▶

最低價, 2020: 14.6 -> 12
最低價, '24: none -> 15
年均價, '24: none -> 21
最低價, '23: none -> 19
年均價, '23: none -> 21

◀

• Problem requirements:
Nothing but the lines from the one that contains "最低價, '24: none -> 15" through the end of the listing above should be copied, each exactly as written.

• Response:
最低價, '24: none -> 15
年均價, '24: none -> 21
最低價, '23: none -> 19
年均價, '23: none -> 21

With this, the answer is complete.